Der letzte Grieche
›Frau Larsson‹, fragte ich, ›ist das wirklich eine gute Idee? Das kauft er mir doch niemals ab.‹ Weißt du, was sie geantwortet hat? ›Wer hat gesagt, dass er dir glauben muss?‹ Ich erinnere mich noch, wie wir nach Hause gingen, als ich das nächste Mal in Tollarp war. Einen Arm auf seinen gestützt, versuchte ich zu humpeln, so gut es eben ging. Das erste, was Mutter sah, als sie die Tür öffnete, war Jannis. Sie muss am Fenster gewartet haben.

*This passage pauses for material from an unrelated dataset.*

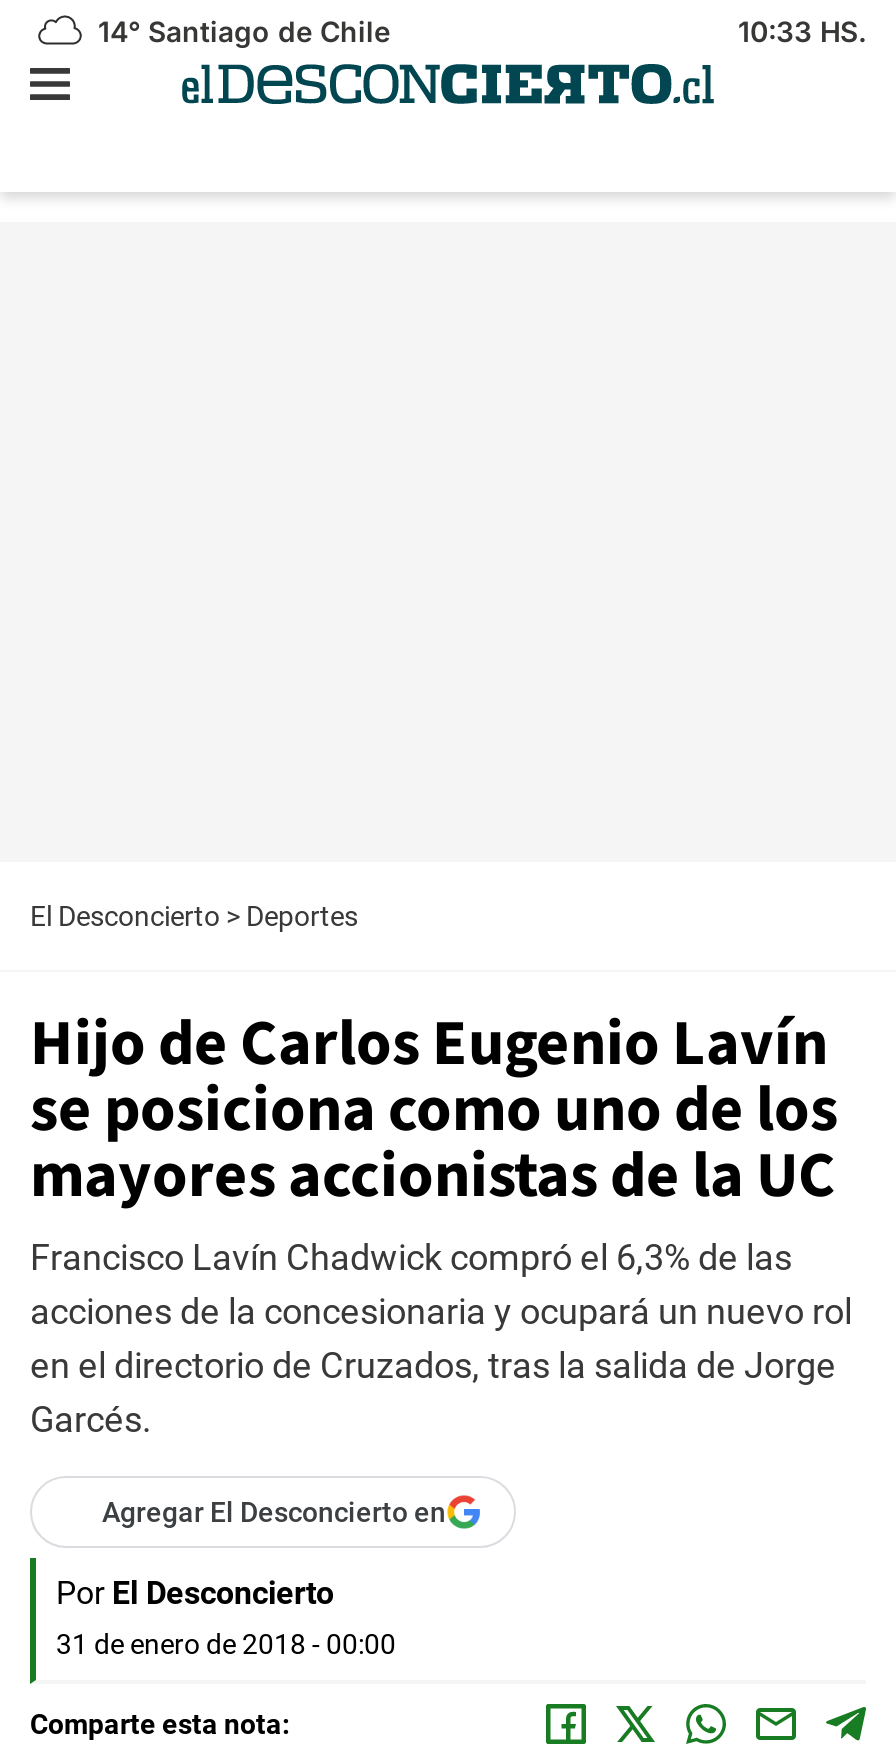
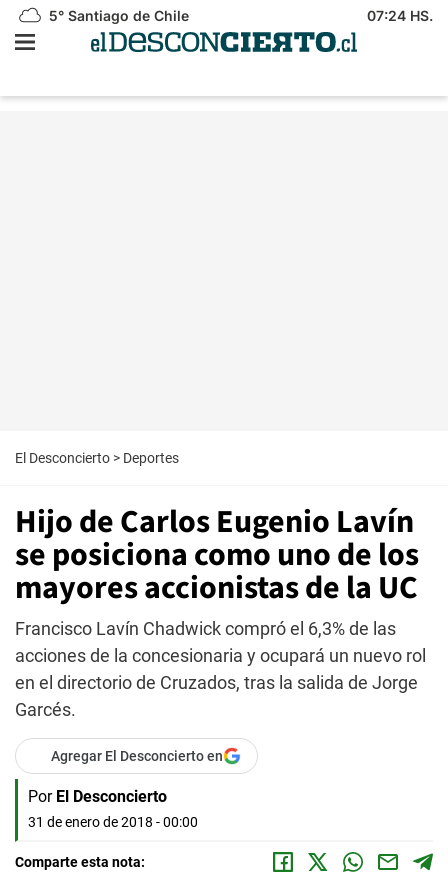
- 14° Santiago de Chile
+ 5° Santiago de Chile

- 10:33 HS.
+ 07:24 HS.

Ich dachte: Jetzt fällt sie in Ohnmacht. Aber sie sagte nur: ›Guten Abend‹. Und er antwortete, sehr galant: ›Guten Abend, Frau Thunell, ich bin Grieche. Ich heiße so und so.‹ Mutter musterte ihn vom Scheitel bis zur Sohle, bekam aber keinen Ton über die Lippen. Dann kam Frau Larsson ins Treppenhaus und sagte: ›Wie schön, Agneta, deinem Fuß geht es ja schon wieder viel besser.‹ Falls Jannis bis dahin nicht begriffen hatte, dass ich nur spielte, verstand er es in dem Moment.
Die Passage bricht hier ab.